◆ **Assignment**:
Comb through the entries for "wallet" and pull out each line that holds it.

Saved entries:
--- START ---
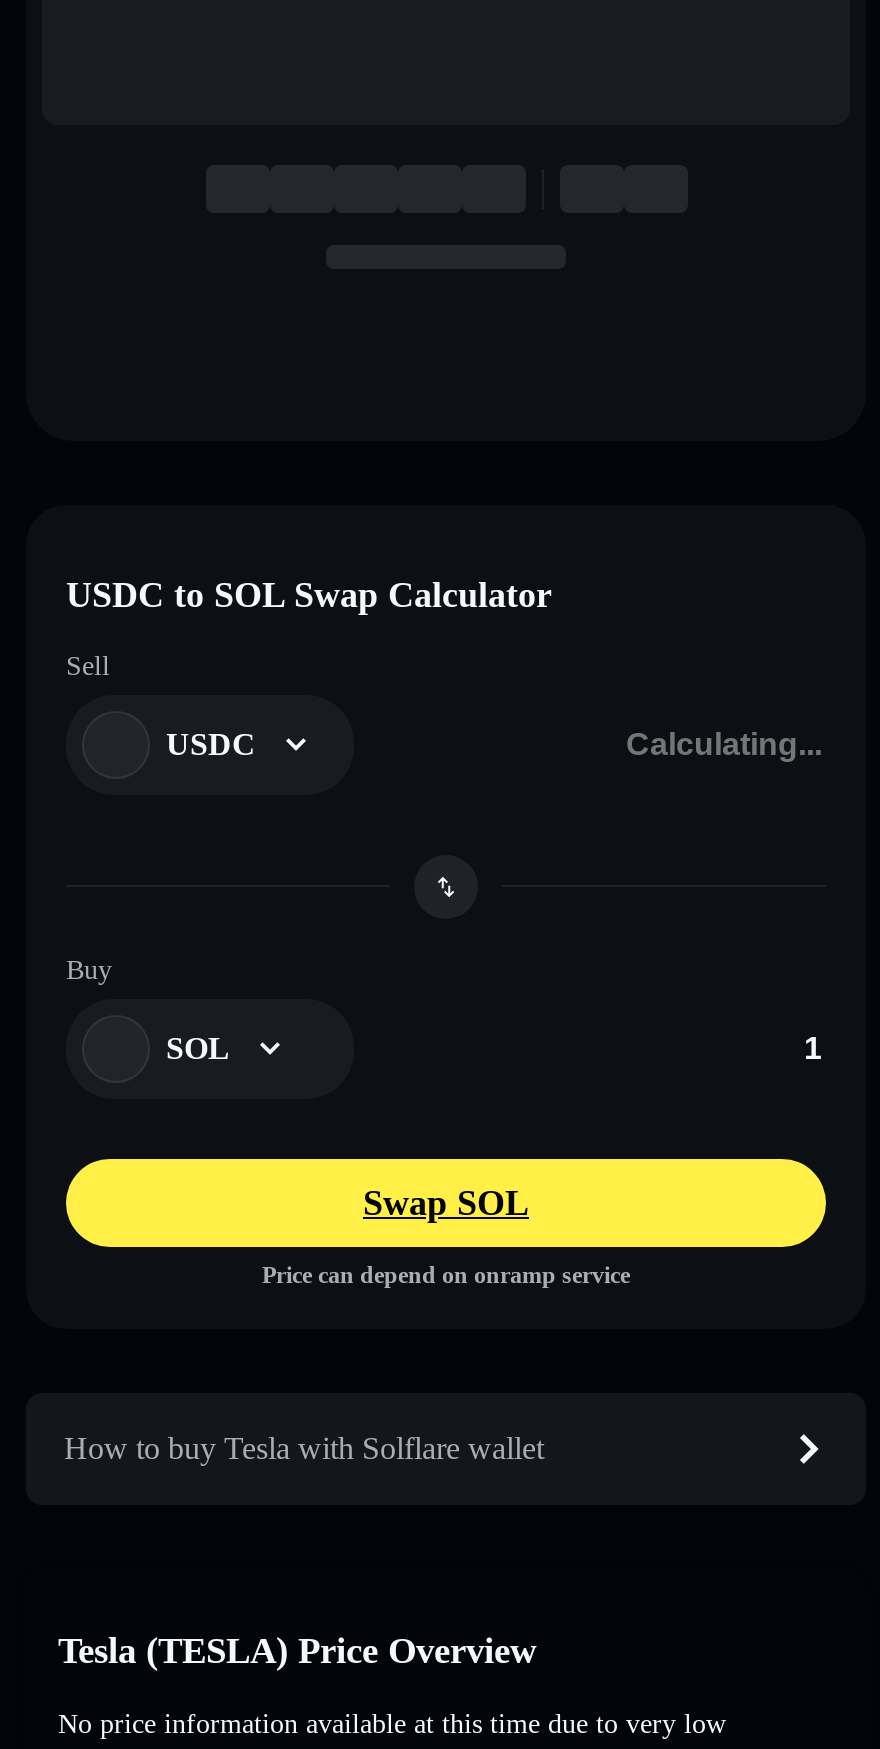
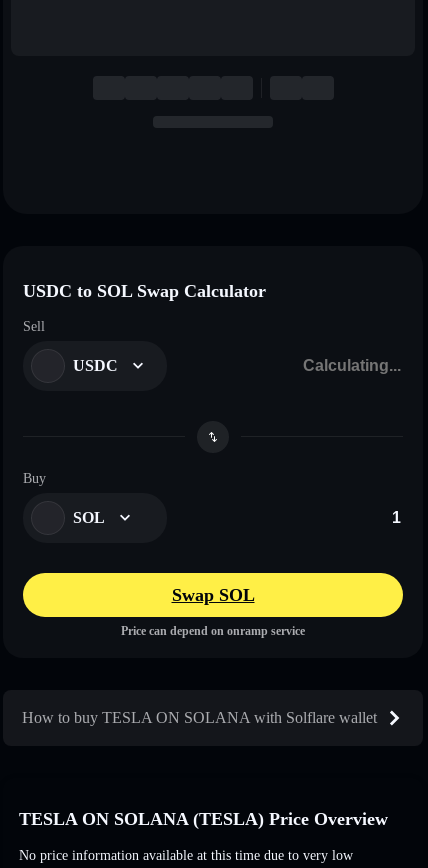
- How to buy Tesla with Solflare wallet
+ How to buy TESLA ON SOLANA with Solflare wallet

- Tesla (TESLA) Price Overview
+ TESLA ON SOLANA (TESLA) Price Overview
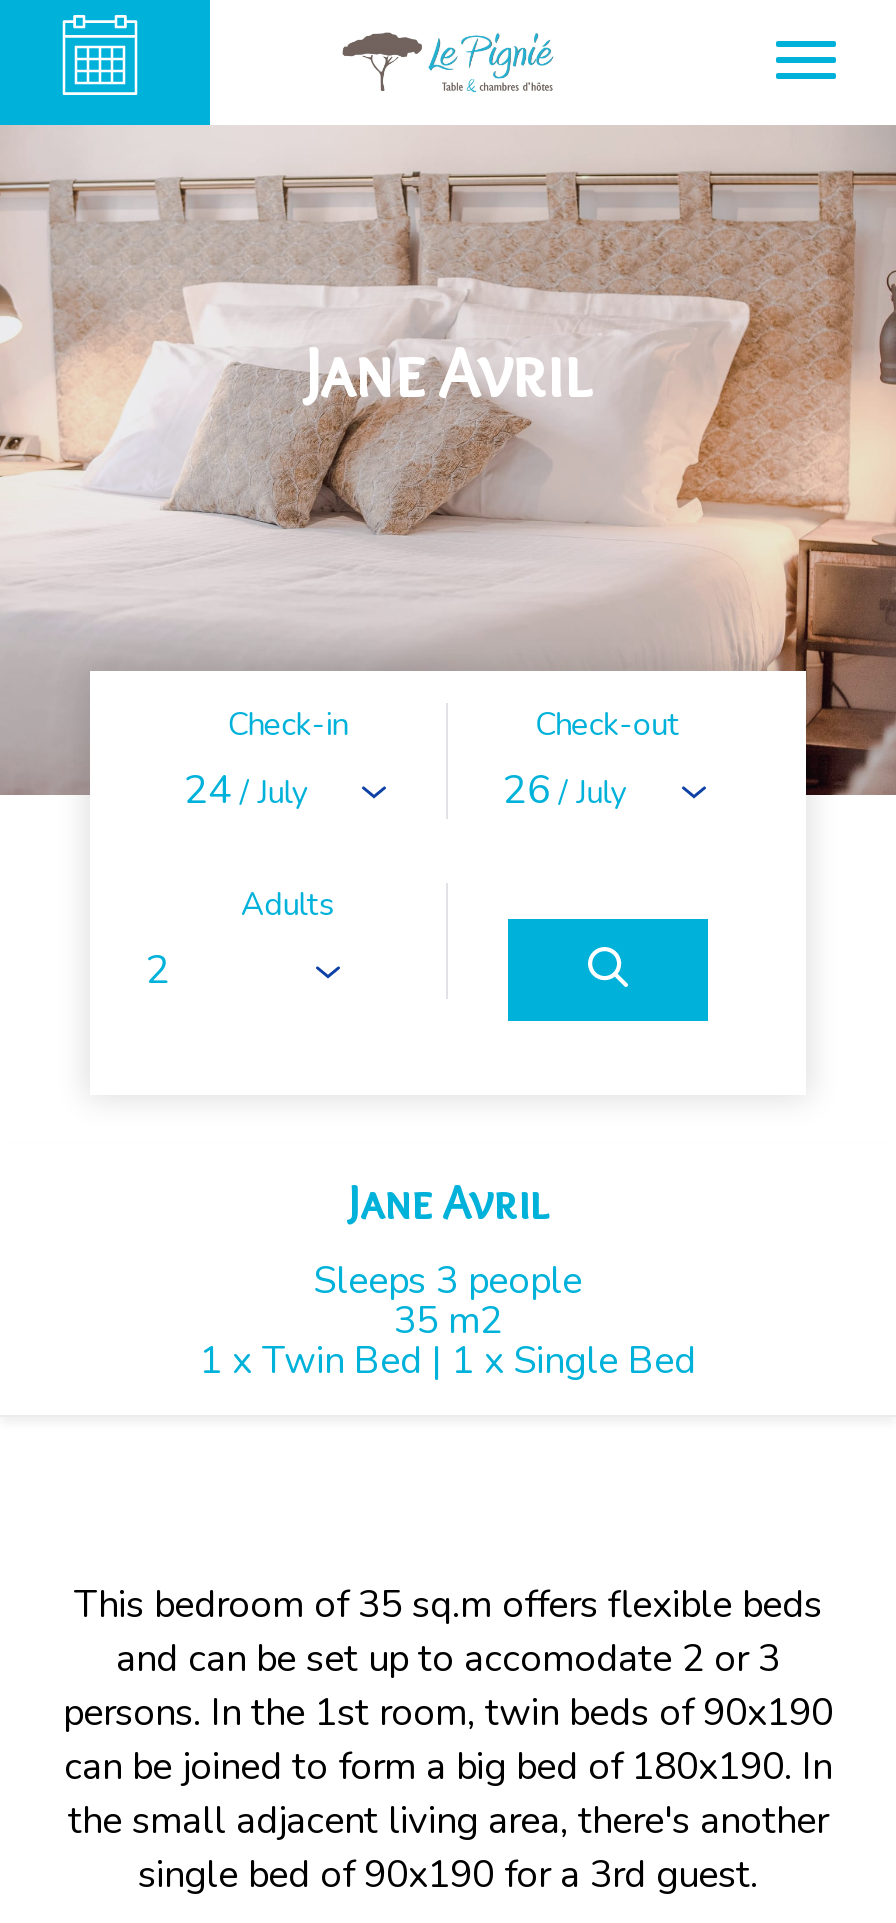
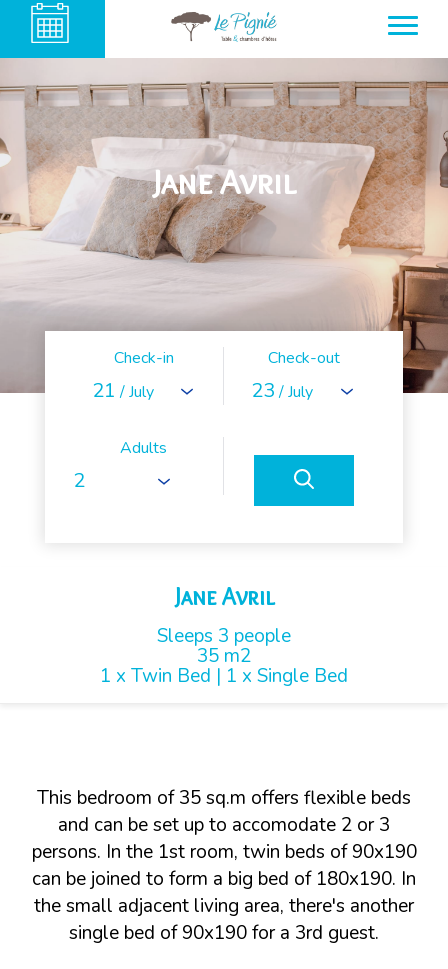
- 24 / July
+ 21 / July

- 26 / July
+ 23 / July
--- END ---
◆ **Problem solution**:
- How to buy Tesla with Solflare wallet
+ How to buy TESLA ON SOLANA with Solflare wallet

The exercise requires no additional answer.